→ About this exercise: Every entry must be duplicated precisely as written.

Available data Block Start

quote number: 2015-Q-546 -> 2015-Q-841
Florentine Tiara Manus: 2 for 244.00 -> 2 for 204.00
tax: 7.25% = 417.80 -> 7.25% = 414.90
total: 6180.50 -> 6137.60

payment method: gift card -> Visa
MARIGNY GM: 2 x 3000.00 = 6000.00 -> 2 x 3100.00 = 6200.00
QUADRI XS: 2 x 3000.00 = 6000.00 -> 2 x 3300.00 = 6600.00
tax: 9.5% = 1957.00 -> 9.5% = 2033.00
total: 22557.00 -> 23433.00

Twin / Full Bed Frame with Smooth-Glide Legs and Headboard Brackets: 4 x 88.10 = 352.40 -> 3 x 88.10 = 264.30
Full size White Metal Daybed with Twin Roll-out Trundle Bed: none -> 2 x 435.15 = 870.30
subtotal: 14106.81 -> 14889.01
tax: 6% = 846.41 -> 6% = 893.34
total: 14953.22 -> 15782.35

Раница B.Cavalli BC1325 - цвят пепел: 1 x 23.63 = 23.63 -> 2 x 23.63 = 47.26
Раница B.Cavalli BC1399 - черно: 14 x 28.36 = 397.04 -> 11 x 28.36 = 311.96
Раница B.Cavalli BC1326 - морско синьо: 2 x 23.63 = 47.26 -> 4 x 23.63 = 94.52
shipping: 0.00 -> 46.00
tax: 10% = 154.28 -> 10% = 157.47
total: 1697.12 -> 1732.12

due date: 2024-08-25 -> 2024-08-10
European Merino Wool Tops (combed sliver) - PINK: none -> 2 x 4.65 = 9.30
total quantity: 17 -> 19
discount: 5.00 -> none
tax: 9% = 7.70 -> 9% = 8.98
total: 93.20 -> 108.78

Available data Block End

→ Answer to the exercise:
quote number: 2015-Q-546 -> 2015-Q-841
Florentine Tiara Manus: 2 for 244.00 -> 2 for 204.00
tax: 7.25% = 417.80 -> 7.25% = 414.90
total: 6180.50 -> 6137.60

payment method: gift card -> Visa
MARIGNY GM: 2 x 3000.00 = 6000.00 -> 2 x 3100.00 = 6200.00
QUADRI XS: 2 x 3000.00 = 6000.00 -> 2 x 3300.00 = 6600.00
tax: 9.5% = 1957.00 -> 9.5% = 2033.00
total: 22557.00 -> 23433.00

Twin / Full Bed Frame with Smooth-Glide Legs and Headboard Brackets: 4 x 88.10 = 352.40 -> 3 x 88.10 = 264.30
Full size White Metal Daybed with Twin Roll-out Trundle Bed: none -> 2 x 435.15 = 870.30
subtotal: 14106.81 -> 14889.01
tax: 6% = 846.41 -> 6% = 893.34
total: 14953.22 -> 15782.35

Раница B.Cavalli BC1325 - цвят пепел: 1 x 23.63 = 23.63 -> 2 x 23.63 = 47.26
Раница B.Cavalli BC1399 - черно: 14 x 28.36 = 397.04 -> 11 x 28.36 = 311.96
Раница B.Cavalli BC1326 - морско синьо: 2 x 23.63 = 47.26 -> 4 x 23.63 = 94.52
shipping: 0.00 -> 46.00
tax: 10% = 154.28 -> 10% = 157.47
total: 1697.12 -> 1732.12

due date: 2024-08-25 -> 2024-08-10
European Merino Wool Tops (combed sliver) - PINK: none -> 2 x 4.65 = 9.30
total quantity: 17 -> 19
discount: 5.00 -> none
tax: 9% = 7.70 -> 9% = 8.98
total: 93.20 -> 108.78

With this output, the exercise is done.